The first couple of attempts down this proper, much longer Grimod piste are tough, at least for the weakest ones, who in all fairness probably should still be down on Baby Goraz. As the person responsible for them it’s the moment of the course when you are most out on a limb. This could all end in tears and you will be in big trouble for bringing them up here too soon! But fortunately so far, everyone has risen to the challenge brilliantly. There’s been lots of hairy moments for sure and also some tears. And you get plenty of dirty looks from the Italians but by the end of an afternoon up here your team will have taken a giant step forward.

The good thing about Grimod is that you have the option of heading back down in the cable car if necessary. This has been useful on a couple of occasions when someone has chickened out or hurt themselves. In that case either you all go down together or if there are any of the teachers about, one of them might offer to take the kid down for you to pick up at the bottom. The teachers are not allowed to take them skiing on their own for insurance reasons but they can accompany them to a bar or on a lift.

Normally though, as soon as you mention the possibility of skiing all the way back down from Grimod to the end of day meeting point in front of the Pila-Aosta ‘ovovia’ station, where all their mates will be congregated, everyone is desperate to do it. The route takes you along a nice gentle path through the pine forest, down one or two slightly steep bits and finishes with a kamikaze dive down a short, crowded pitch before a long flat cruise home to glory.

ski school

Day 4 – Leisse, Nuova & generally cruising around the resort

After the thrills of Wednesday afternoon, the last two days are really pleasant and by Friday afternoon you don’t want the week to end. The thought of having to start all over again with a new group on Monday morning back on Baby Pila when you could be cruising around the mountain with your new mates is a hard one to take.

Thursday morning you probably head back up to Grimod, perhaps via the Leisse chairlift from where there is a nice long, gentle run but with a sudden steep schuss at the end which is always exciting, because for the first time they pick up some decent speed, if only for a few seconds. Some even get into a bit of a tuck.

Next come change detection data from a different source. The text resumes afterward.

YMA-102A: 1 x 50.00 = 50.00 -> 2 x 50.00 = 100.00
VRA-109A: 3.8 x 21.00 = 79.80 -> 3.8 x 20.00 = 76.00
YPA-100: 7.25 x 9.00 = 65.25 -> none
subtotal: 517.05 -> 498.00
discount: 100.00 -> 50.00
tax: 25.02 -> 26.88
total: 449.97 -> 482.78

Our snow ploughs are still a bit ugly but by now they are much more solid and reliable. Mastering the ‘Confidence Slope’ has had the desired effect, so you push on with some progressions, both in terms of taking on some of the easier red runs around the resort and by introducing some new Level 2 technical elements and drills. Like traversing with parallel skis, hopping up and down, skiing on one leg, narrowing the snow plough shape and switching back and forth between a snow plough and parallel skis while going along.

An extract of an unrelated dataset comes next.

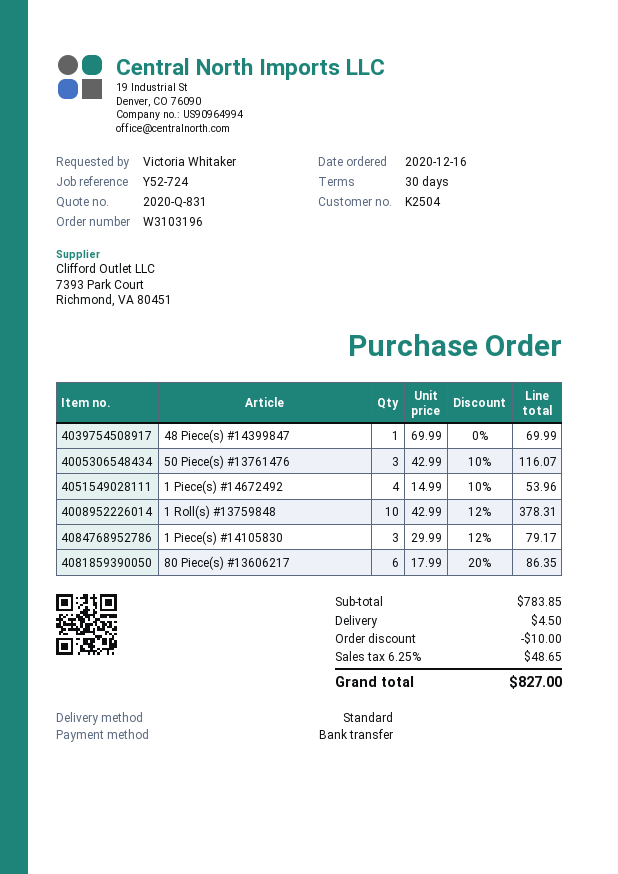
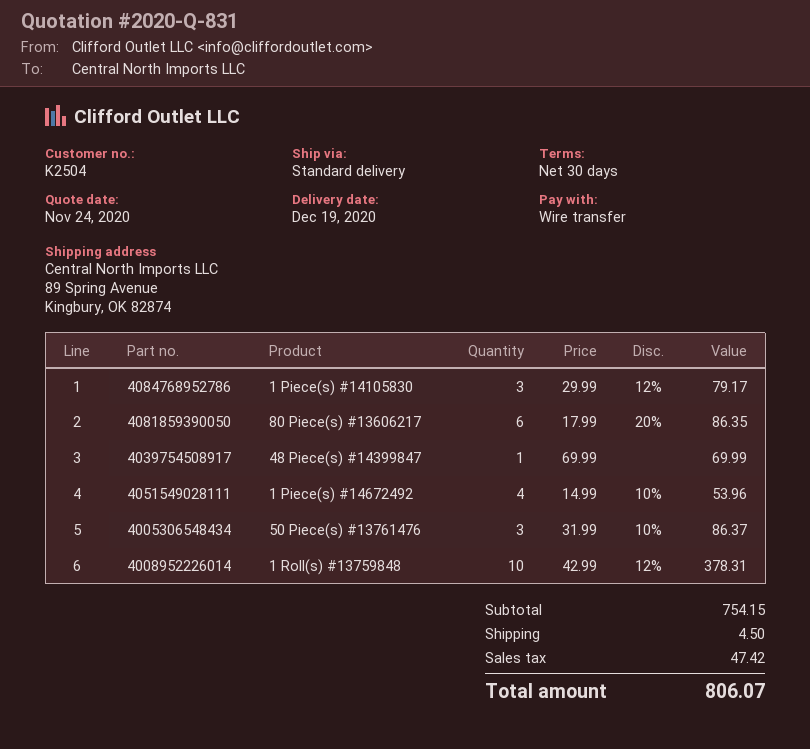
50 Piece(s) #13761476: 3 x 42.99 - 10% = 116.07 -> 3 x 31.99 - 10% = 86.37
subtotal: 783.85 -> 754.15
discount: 10.00 -> none
tax: 48.65 -> 47.42
total: 827.00 -> 806.07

Some of the group have by now got the feel of standing on their outside ski enough to be able to have a go at some plough-parallel turns, bringing their skis into parallel in the second half of the turn. This is a central Level 3 skill.

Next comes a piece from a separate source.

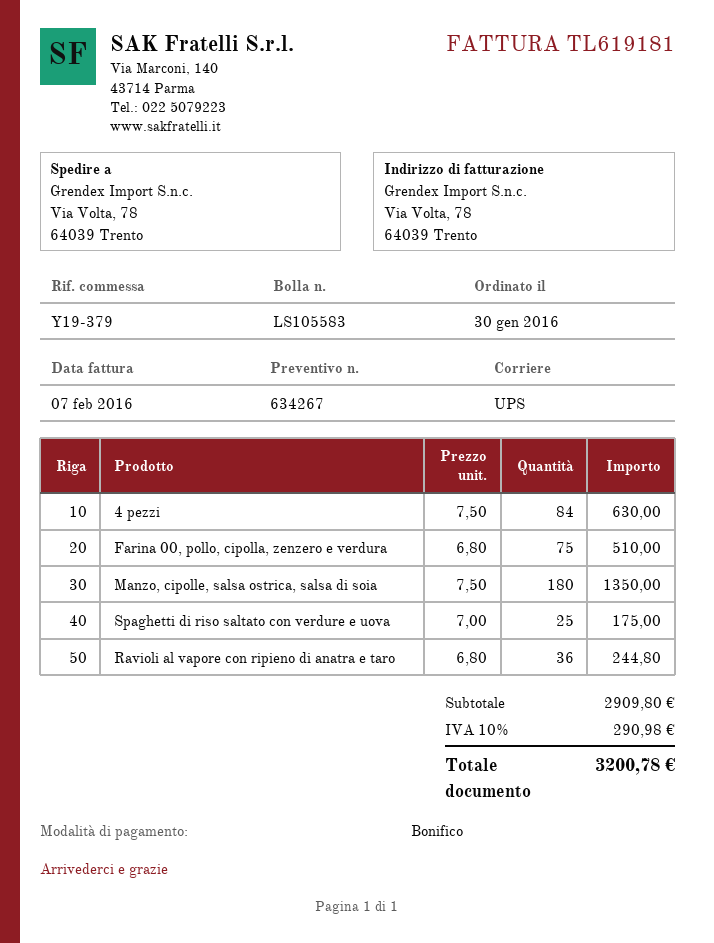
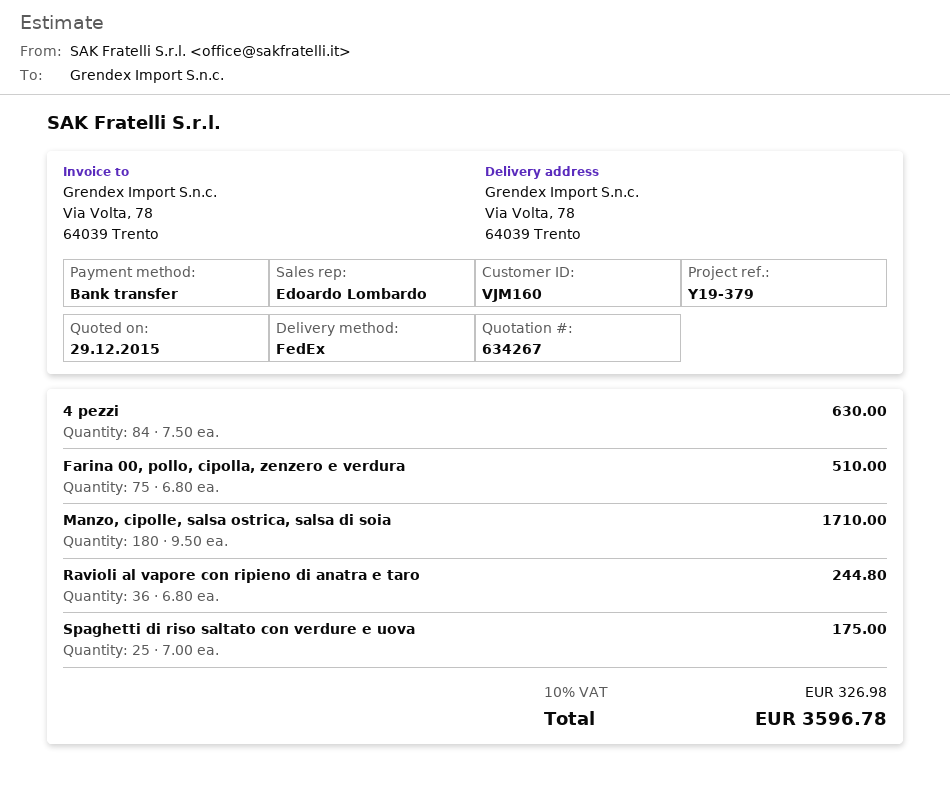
shipping method: UPS -> FedEx
Manzo, cipolle, salsa ostrica, salsa di soia: 180 x 7.50 = 1350.00 -> 180 x 9.50 = 1710.00
tax: 10% = 290.98 -> 10% = 326.98
total: 3200.78 -> 3596.78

And because they are obsessed with them and you can’t put it off any longer, today they will have finally brought their beloved ski poles with them.

Day 5 – we are proper skiers now!

The adventures continue thick and fast on Friday, doing as many miles as possible, getting better and more secure all the time. By now we are trying to use our new plough-parallel technique as much as possible so that we can ski faster.

This being the last day you try to cram in lots of other little experiences for them to put in the bank for next time and to chat about with their mates on the long bus ride home. A trip up Couis 1 to Pila’s highest point to see the view of Monte Bianco and the Matterhorn. A heroic assault on the infamous Red 3, according to Interski legend, the steepest red run in Europe etc.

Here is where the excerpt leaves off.